Just read the latest blog from Sinn Fein Chair Declan Kearney: “The DUP decision to pull away from the definitive accommodation and very advanced draft agreement arrived at with Sinn Fein…raises fundamental issues about leadership authority, decision making and commitment to genuine power sharing within that party.”
In the fallout, politics is in a worse place now than it was a year or so ago when the late Martin McGuinness resigned as deputy first minister.
There is no suggestion of any better offer to the DUP.
Arlene Foster sees little or no prospect of restoring devolution soon and, on Wednesday, MP Ian Paisley tweeted from Westminster that: “It really looks and feels like direct rule in all but name.”
London is where the DUP has looked most comfortable in recent times.
On Wednesday, the Secretary of State Karen Bradley dodged a question on the British Irish Intergovernmental Conference.
The NIO is a prisoner of the Tory/DUP Westminster arrangement. It is not in a position to produce an initiative that will change things.
In these circumstances, will Dublin be able to achieve a meeting of that intergovernmental conference and, if so, will it have any influence on decision making.

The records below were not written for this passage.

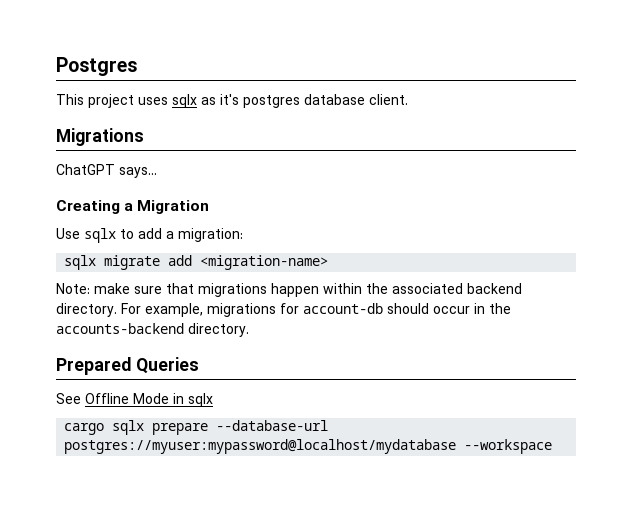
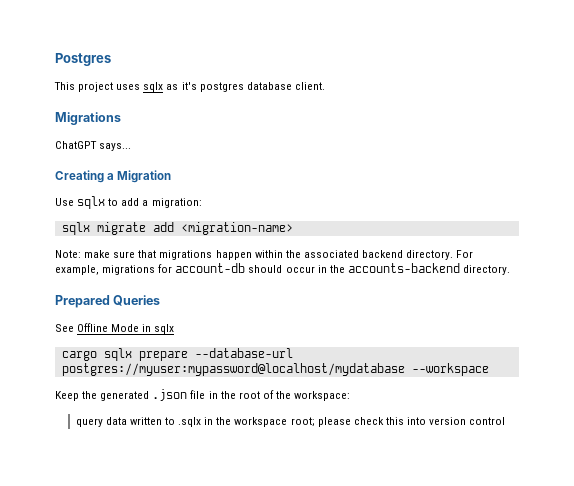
+ Keep the generated .json file in the root of the workspace:
+ query data written to .sqlx in the workspace root; please check this into version control

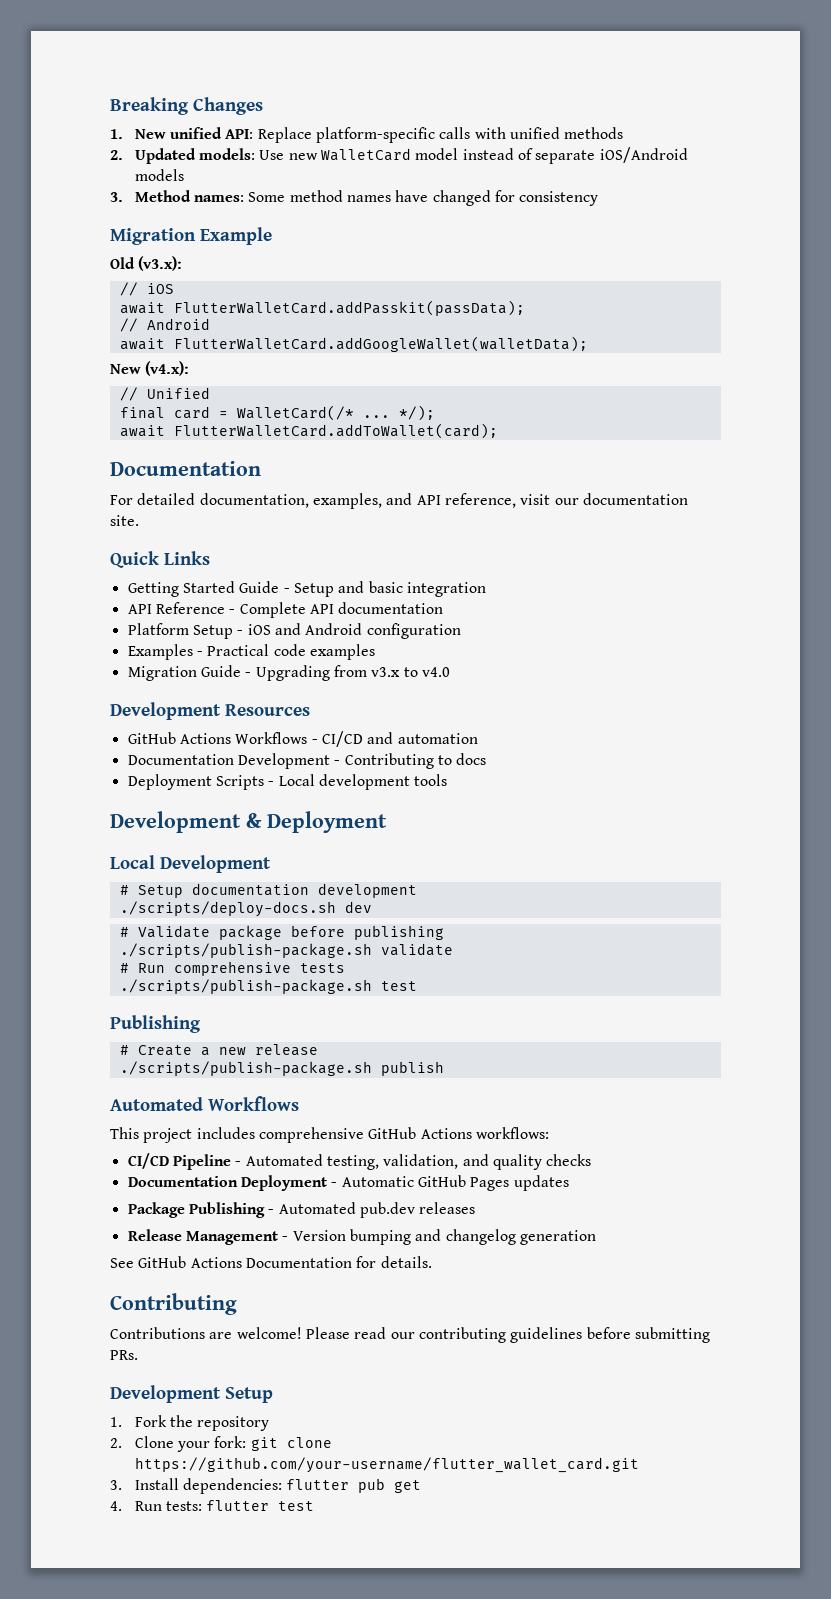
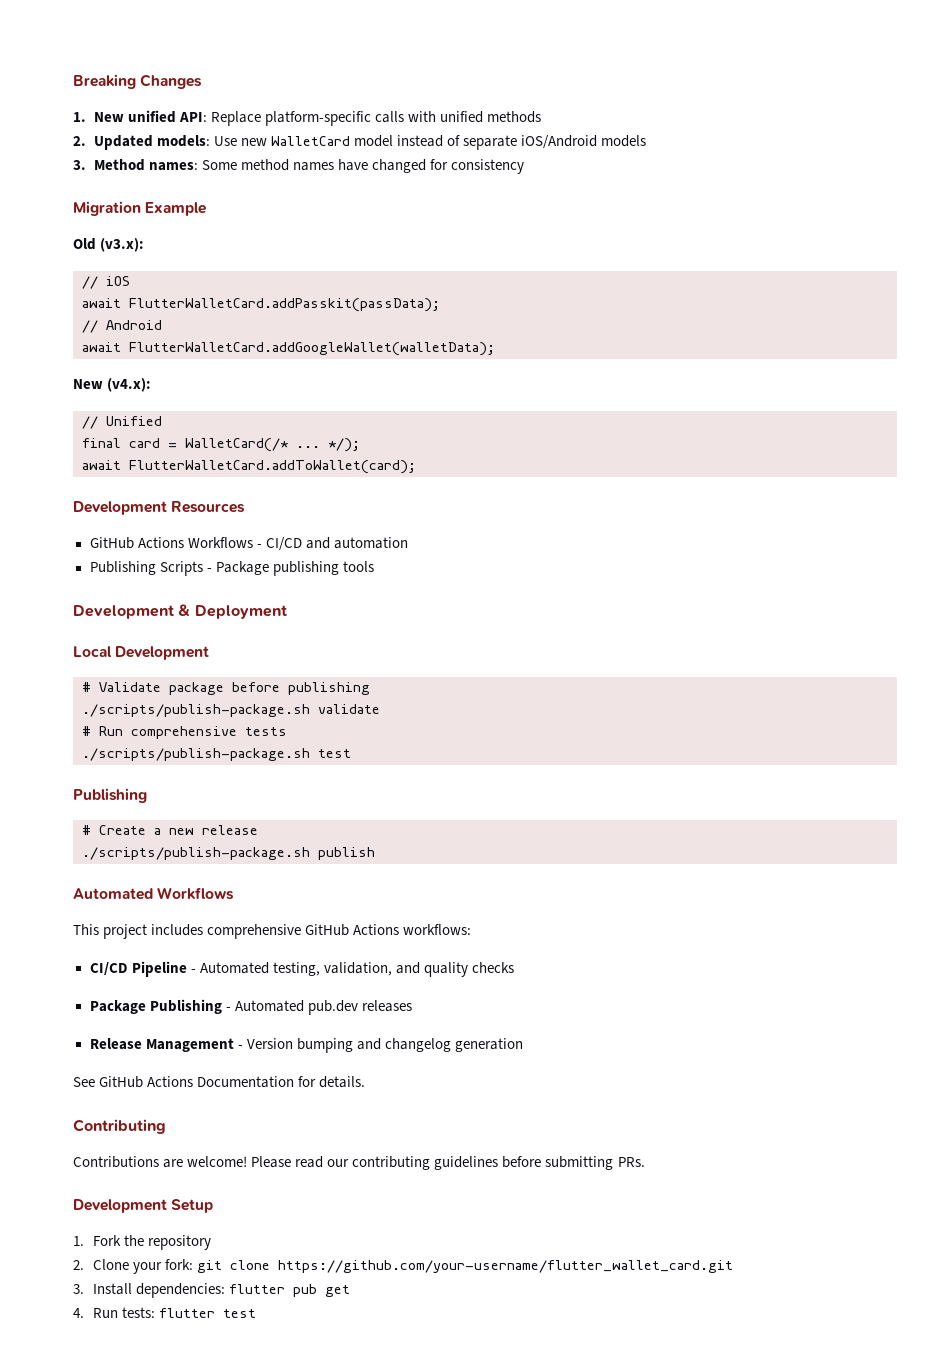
  await FlutterWalletCard.addToWallet(card);
- Documentation
- For detailed documentation, examples, and API reference, visit our documentation site.
- Quick Links
- Getting Started Guide - Setup and basic integration
- API Reference - Complete API documentation
- Platform Setup - iOS and Android configuration
- Examples - Practical code examples
- Migration Guide - Upgrading from v3.x to v4.0
- Documentation Development - Contributing to docs
- Deployment Scripts - Local development tools
+ Publishing Scripts - Package publishing tools
- # Setup documentation development
- ./scripts/deploy-docs.sh dev
- Documentation Deployment - Automatic GitHub Pages updates

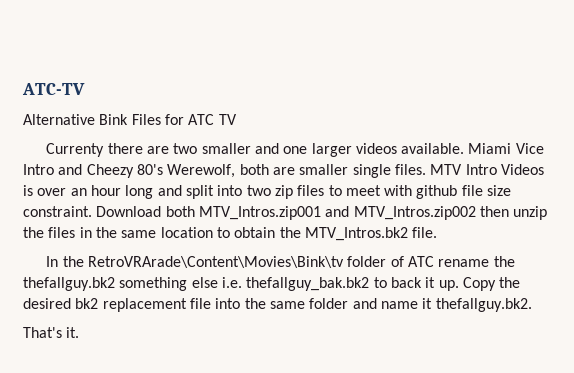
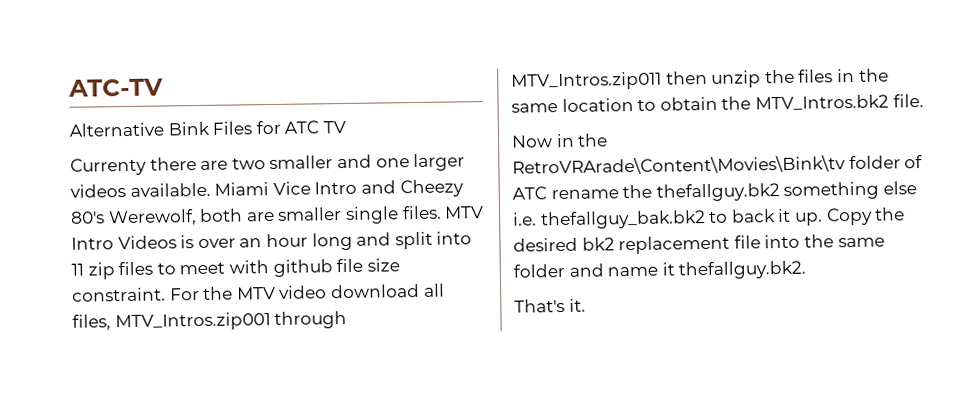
- MTV Intro Videos is over an hour long and split into two zip files to meet with github file size constraint.
+ MTV Intro Videos is over an hour long and split into 11 zip files to meet with github file size constraint.
- Download both MTV_Intros.zip001 and MTV_Intros.zip002 then unzip the files in the same location to obtain the MTV_Intros.bk2 file.
+ For the MTV video download all files, MTV_Intros.zip001 through MTV_Intros.zip011 then unzip the files in the same location to obtain the MTV_Intros.bk2 file.
- In the RetroVRArade\Content\Movies\Bink\tv folder of ATC rename the thefallguy.bk2 something else i.e. thefallguy_bak.bk2 to back it up.
+ Now in the RetroVRArade\Content\Movies\Bink\tv folder of ATC rename the thefallguy.bk2 something else i.e. thefallguy_bak.bk2 to back it up.

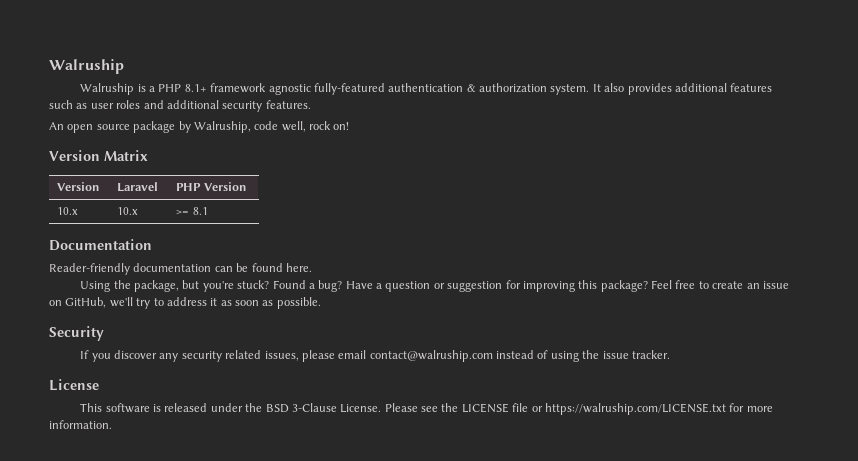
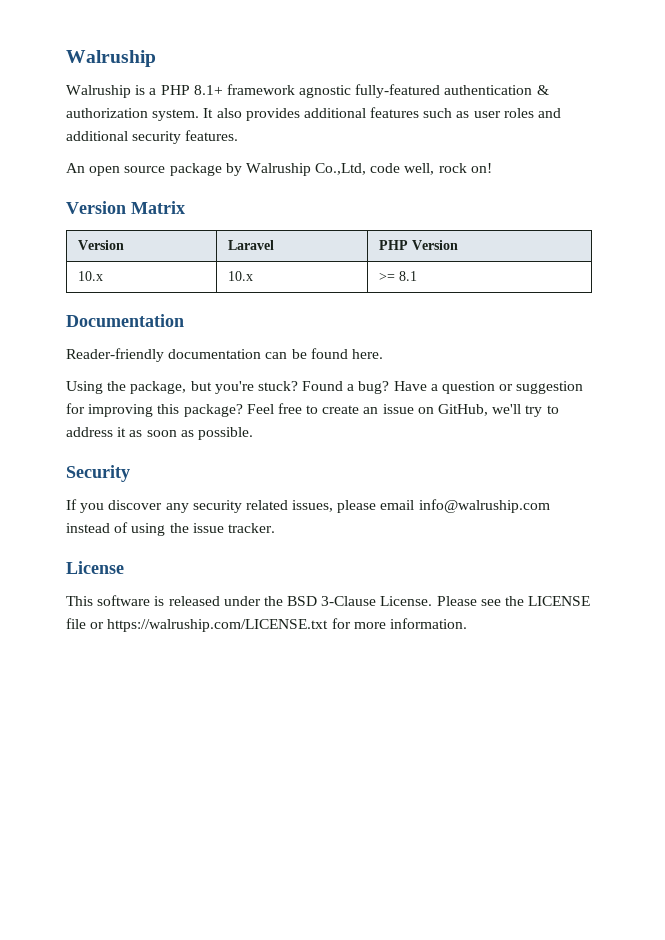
- An open source package by Walruship, code well, rock on!
+ An open source package by Walruship Co.,Ltd, code well, rock on!
- If you discover any security related issues, please email contact@walruship.com instead of using the issue tracker.
+ If you discover any security related issues, please email info@walruship.com instead of using the issue tracker.

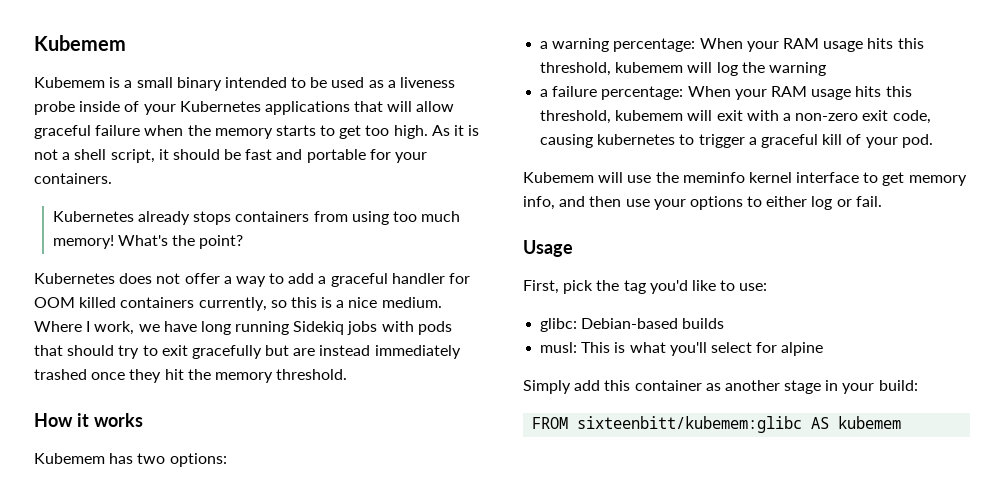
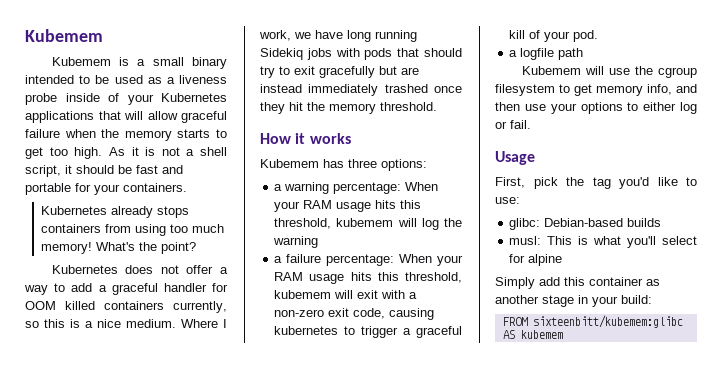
- Kubemem has two options:
+ Kubemem has three options:
+ a logfile path
- Kubemem will use the meminfo kernel interface to get memory info, and then use your options to either log or fail.
+ Kubemem will use the cgroup filesystem to get memory info, and then use your options to either log or fail.

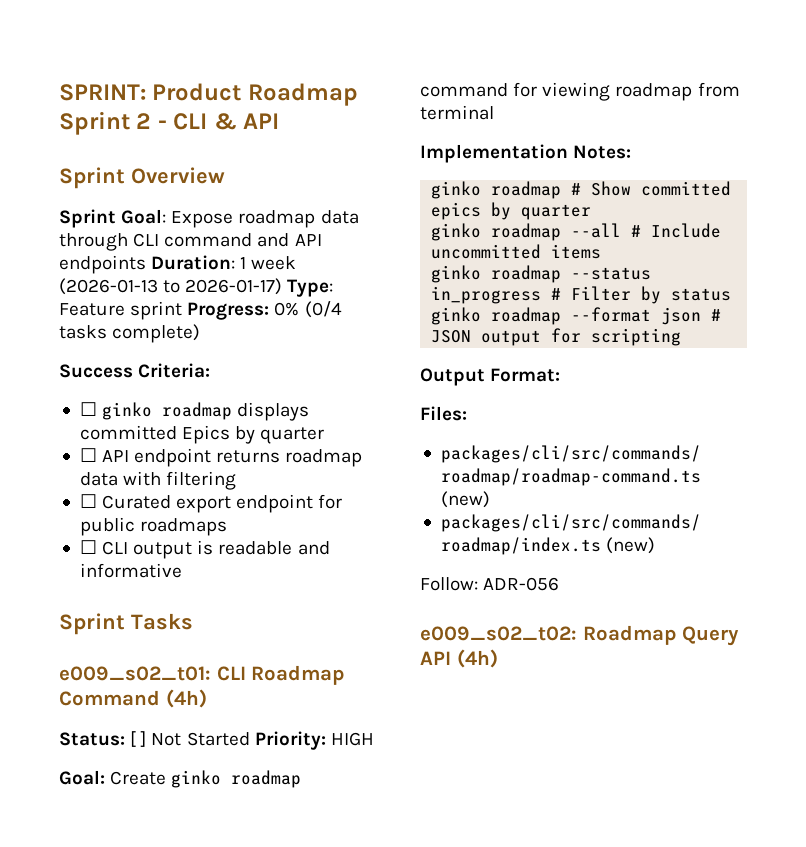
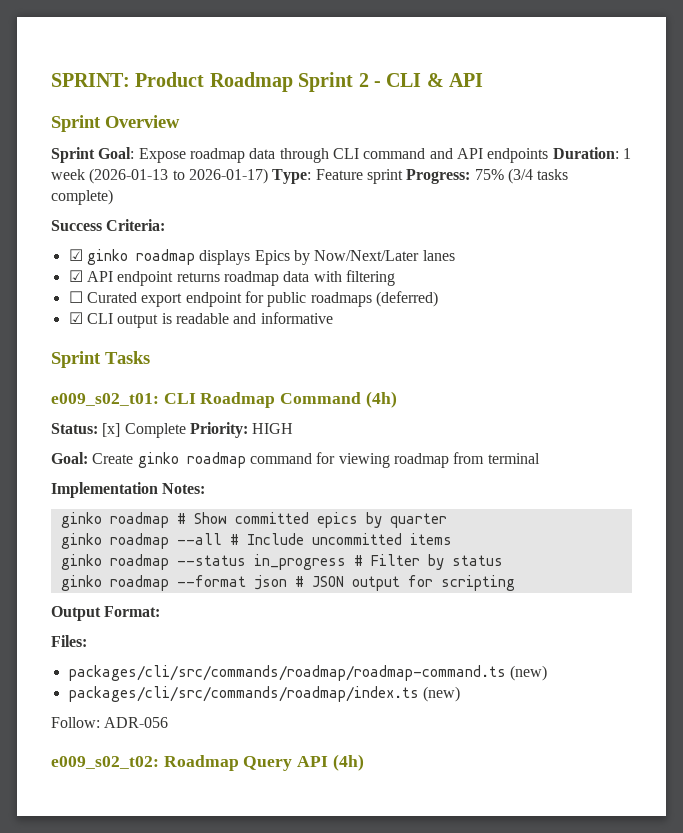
- Sprint Goal: Expose roadmap data through CLI command and API endpoints Duration: 1 week (2026-01-13 to 2026-01-17) Type: Feature sprint Progress: 0% (0/4 tasks complete)
+ Sprint Goal: Expose roadmap data through CLI command and API endpoints Duration: 1 week (2026-01-13 to 2026-01-17) Type: Feature sprint Progress: 75% (3/4 tasks complete)
- ☐ ginko roadmap displays committed Epics by quarter
- ☐ API endpoint returns roadmap data with filtering
+ ☑ ginko roadmap displays Epics by Now/Next/Later lanes
+ ☑ API endpoint returns roadmap data with filtering
- ☐ Curated export endpoint for public roadmaps
- ☐ CLI output is readable and informative
+ ☐ Curated export endpoint for public roadmaps (deferred)
+ ☑ CLI output is readable and informative
- Status: [ ] Not Started Priority: HIGH
+ Status: [x] Complete Priority: HIGH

If not, then there is another question.
For how much longer can Sinn Fein and the SDLP tolerate and prop up and be part of this farce that Colum Eastwood called a “deep embarrassment”?
“Stormont is dead – it’s gone,” the Irish language activist and one-time senior republican Jake Mac Siacais said recently.
“Hard to disagree with that” – Sinn Fein’s former publicity director Danny Morrison tweeted.
Neither is elected, but they know the pulse of their community.
Are they saying what others are thinking – and, if so, for how much longer can Stormont survive?
After 14 months, we know there will be no quick decision – just more of the drift, the dithering, the deadlock and indecision that is a deep embarrassment – but who cares?
In the Brexit battle, Stormont has become an irritant, a sideshow, a distraction – a place that will not be brought to any point of decision, not by a government in need of DUP help and votes.
Theresa May made a wrong call with the snap election last June and has been juggling the problems of Brexit, Belfast, the border and the backstop ever since.
At some point, something’s gotta give.